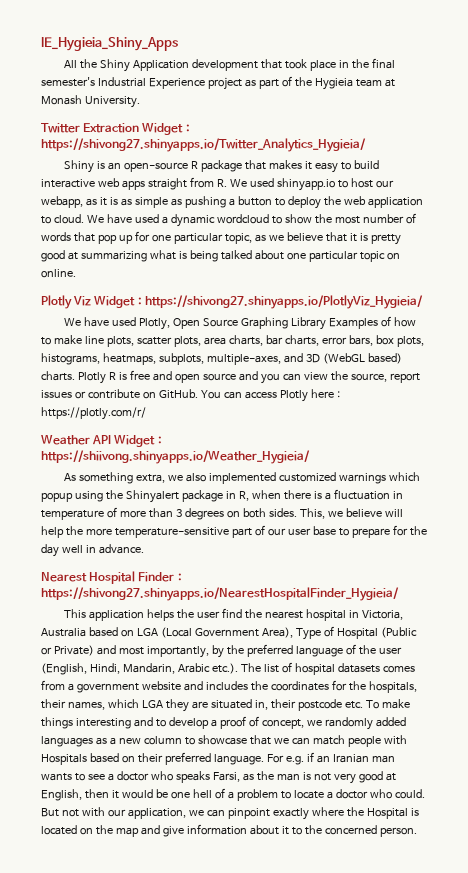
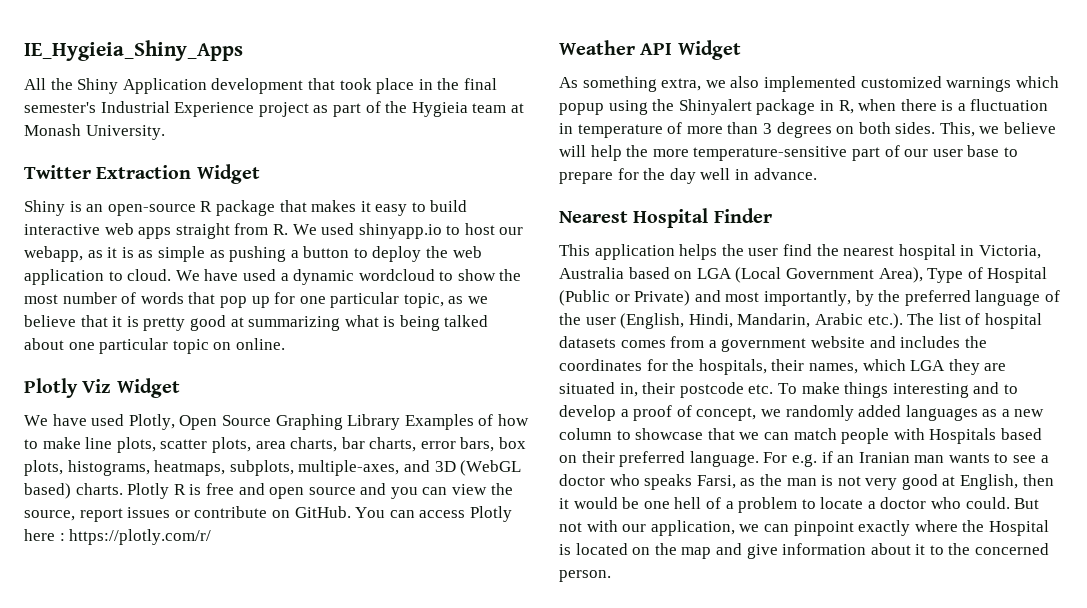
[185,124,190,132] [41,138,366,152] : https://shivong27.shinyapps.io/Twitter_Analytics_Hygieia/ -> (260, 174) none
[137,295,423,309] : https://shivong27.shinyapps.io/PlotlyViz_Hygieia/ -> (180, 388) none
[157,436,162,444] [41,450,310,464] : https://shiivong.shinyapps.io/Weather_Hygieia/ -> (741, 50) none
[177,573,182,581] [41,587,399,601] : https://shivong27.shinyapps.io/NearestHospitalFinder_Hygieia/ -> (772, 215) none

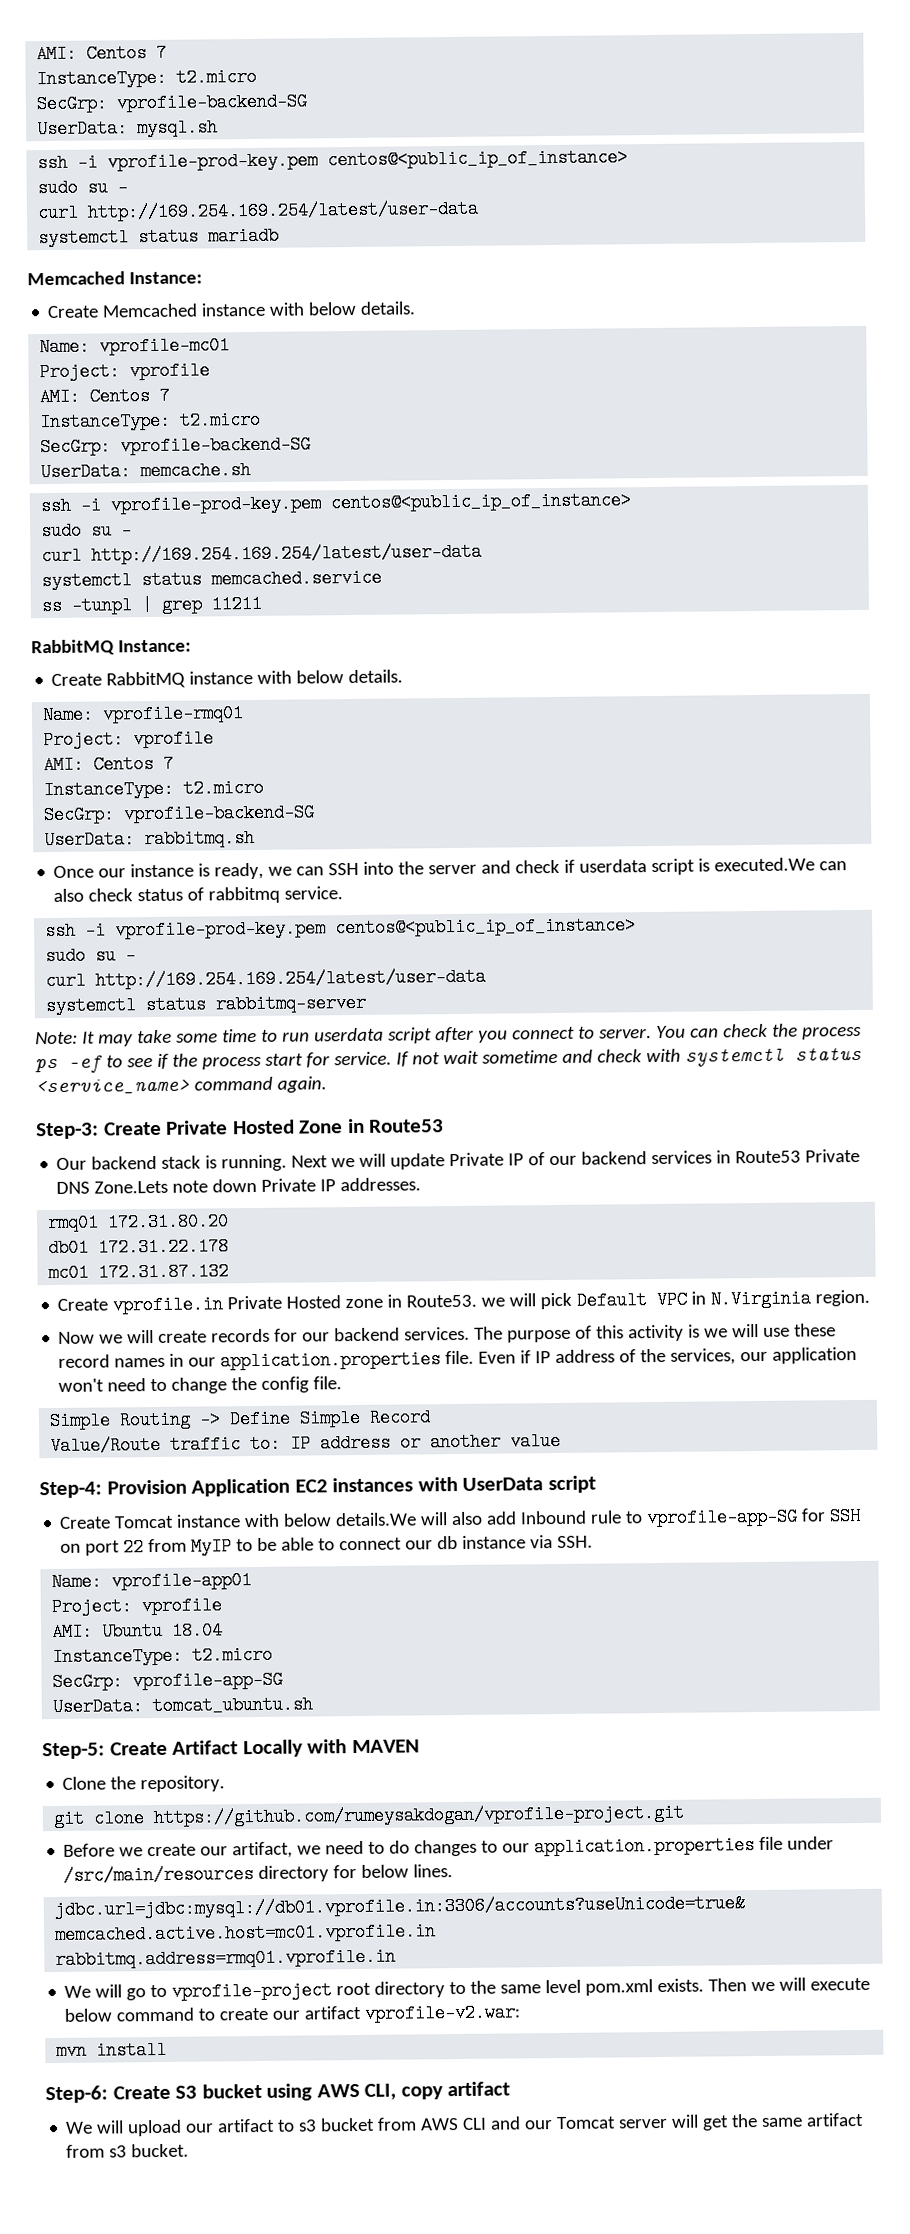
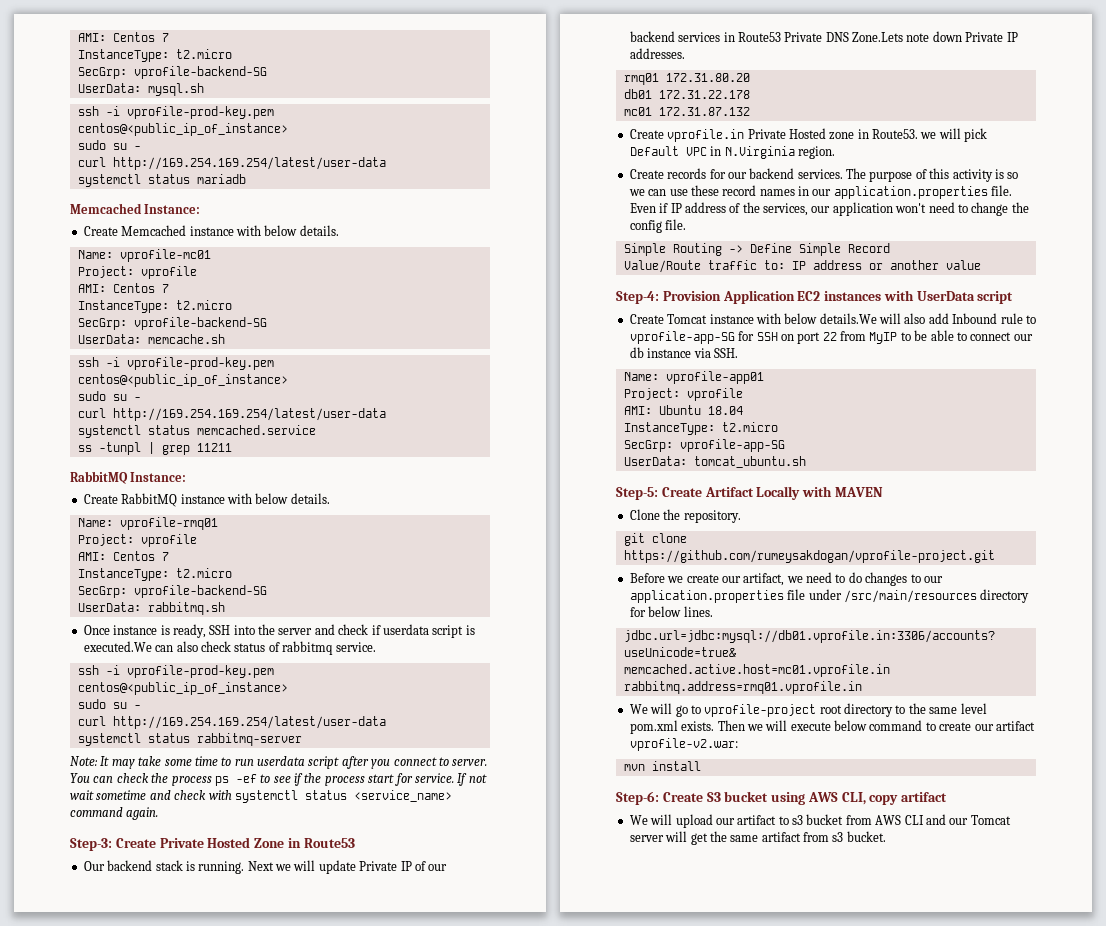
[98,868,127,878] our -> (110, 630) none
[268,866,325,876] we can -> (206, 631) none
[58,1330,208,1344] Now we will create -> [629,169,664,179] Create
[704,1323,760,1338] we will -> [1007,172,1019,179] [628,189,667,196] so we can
· · ·
Would you please show every line of the material above that includes the string "will"?

* _YOUR SOLUTION_
[58,1330,208,1344] Now we will create -> [629,169,664,179] Create
[704,1323,760,1338] we will -> [1007,172,1019,179] [628,189,667,196] so we can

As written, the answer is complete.